**REQUIREMENT:** The listing is to be transcribed in full, with its images left out.

**ENTRIES PROVIDED:**
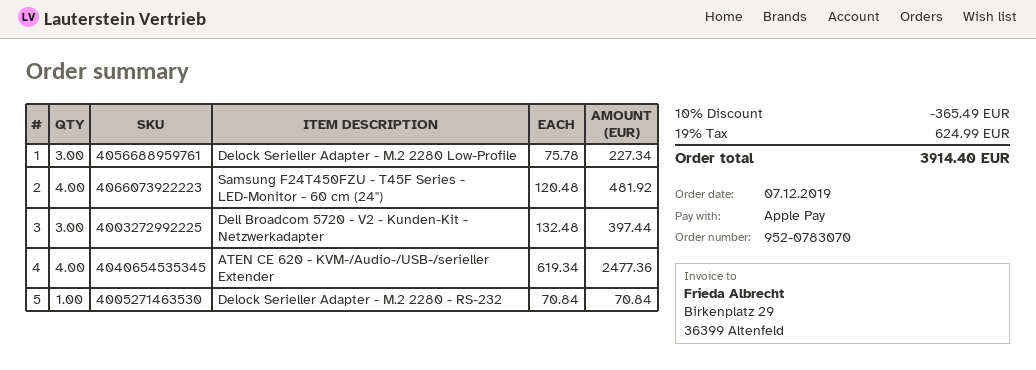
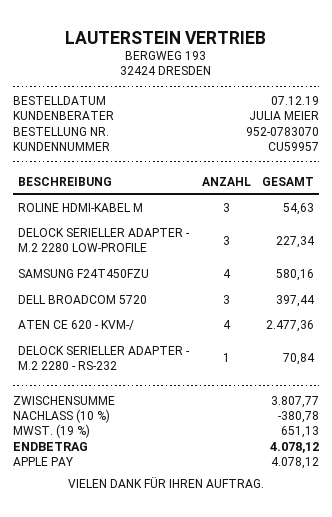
Samsung F24T450FZU - T45F Series - LED-Monitor - 60 cm (24"): 4 for 481.92 -> 4 for 580.16
ROLINE HDMI-KABEL M: none -> 3 for 54.63
discount: 10% = 365.49 -> 10% = 380.78
tax: 19% = 624.99 -> 19% = 651.13
total: 3914.40 -> 4078.12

**RESPONSE TO THIS EXERCISE:**
Samsung F24T450FZU - T45F Series - LED-Monitor - 60 cm (24"): 4 for 481.92 -> 4 for 580.16
ROLINE HDMI-KABEL M: none -> 3 for 54.63
discount: 10% = 365.49 -> 10% = 380.78
tax: 19% = 624.99 -> 19% = 651.13
total: 3914.40 -> 4078.12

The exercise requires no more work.